What would your answer be if asked which Colorado County has had the most reported tornadoes since 1950? Would it be a surprise to know that it is Weld County? Well, according to the National Weather Service, Weld County has seen 274 tornadoes from 1950 through 2018. Not all of them cause extensive damage or occur near cities and towns, but when they do, they are not easily forgotten. One recent example was in May 2008 when an EF-3 tornado (a tornado that has wind speeds of 136 to 165 miles per hour and damage can include the collapse of most walls of structures and the uprooting of most trees) hit parts of west Greeley and Windsor.

To find stories of major tornados occurring before 1950, one must look to newspapers rather than through National Weather Service data. For example, on June 9th, 1937, the front page of the Greeley Tribune had a short article that summarized the damage of a tornado that occurred on 8th Avenue from 16th Street to 19th Street. Luckily, no one was injured or killed in the event; but, numerous trees were uprooted and one house was burnt down from a fire caused by the tornado. The article made sure to note that traffic became an issue after the storm, as people wanted to stop and see the damage for themselves.
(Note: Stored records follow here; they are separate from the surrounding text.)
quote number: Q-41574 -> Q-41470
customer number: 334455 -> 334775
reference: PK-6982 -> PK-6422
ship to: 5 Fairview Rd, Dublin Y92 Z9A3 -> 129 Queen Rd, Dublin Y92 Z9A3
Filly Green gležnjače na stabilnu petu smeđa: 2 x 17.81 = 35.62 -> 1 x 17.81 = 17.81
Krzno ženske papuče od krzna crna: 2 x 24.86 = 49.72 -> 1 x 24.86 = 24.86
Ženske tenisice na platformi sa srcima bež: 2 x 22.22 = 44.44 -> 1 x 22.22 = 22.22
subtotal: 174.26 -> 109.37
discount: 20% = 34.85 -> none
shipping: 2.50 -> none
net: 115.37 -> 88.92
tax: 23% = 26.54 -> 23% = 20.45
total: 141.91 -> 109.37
Traffic jams caused by people stopping to see damage in person seemed to be a common theme for these earlier storms going as far back as 1928. On June 29, 1928 a large tornado struck near Johnstown and did extensive damage. However, Johnstown was not the only town damaged by the storm. According to the Tribune, Greeley farms suffered from heavy hail and rain fall, and a ditch broke causing the Union Pacific track at Platteville to flood. That storm produced 2.87 inches of rain over the course of about a day. The tornado that struck south of Johnstown happened around noon on Friday June 29th, injured many, and sadly, killed two people. The paper reported that “[t]he tornado was estimated to be about four to five miles long and approximately half a mile wide.” Like the tornado in 1937, numerous trees were uprooted, but there was much more structural damage to buildings and, as seen in the photograph, to cars. The Tribune made sure to note the great number of onlookers that came to the area hit by the tornado and the traffic problems they caused. It seems that 90 years ago people were fascinated by storm events and had to see in person the damage a tornado could cause.
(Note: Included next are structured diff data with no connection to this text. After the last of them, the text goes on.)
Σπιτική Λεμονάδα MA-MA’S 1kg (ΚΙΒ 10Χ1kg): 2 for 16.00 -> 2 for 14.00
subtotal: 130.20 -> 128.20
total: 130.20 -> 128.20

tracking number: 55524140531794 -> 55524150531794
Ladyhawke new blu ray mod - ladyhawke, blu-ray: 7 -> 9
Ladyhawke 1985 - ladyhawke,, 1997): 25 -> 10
News reports of tornadoes today don’t usually mention the amount of people flocking to see the aftermath in person. With the never-ending news cycle available today, people don’t need to travel to see the damage caused by tornadoes, they can simply watch the news or check social media. This is a change of pace from 90 years ago, but the fascination with seeing the damage remains.
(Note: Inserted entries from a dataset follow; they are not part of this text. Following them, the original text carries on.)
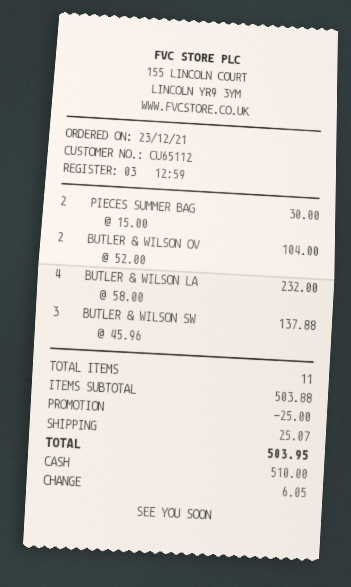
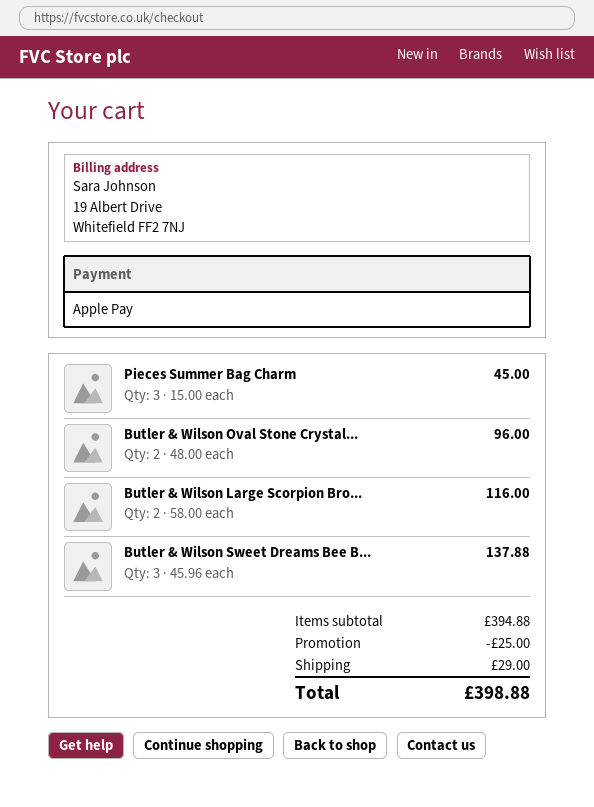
payment method: cash -> Apple Pay
PIECES SUMMER BAG: 2 x 15.00 = 30.00 -> 3 x 15.00 = 45.00
BUTLER & WILSON OV: 2 x 52.00 = 104.00 -> 2 x 48.00 = 96.00
BUTLER & WILSON LA: 4 x 58.00 = 232.00 -> 2 x 58.00 = 116.00
subtotal: 503.88 -> 394.88
shipping: 25.07 -> 29.00
total: 503.95 -> 398.88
Originally published in Greeley Tribune in 2020.
Written by Katalyn Lutkin, former Assistant Registrar


View of a heavily damaged house with boarded up windows and siding has "700 Cornerstone for sale as is" spray painted on siding.

Windsor, CO, May 26, 2008 — Amid the destruction from the tornado that hit the small town of Windsor, Colorado on May 22, some home owners retained their sense of humor. Photo: Bryan Dahlberg/FEMA

In foreground, an damaged automobile sits on a pile of debris. People mill about viewing destruction in the background.

A group of people examine the damage of and around a car resulting from a tornado that hit outside of Johnstown in 1928.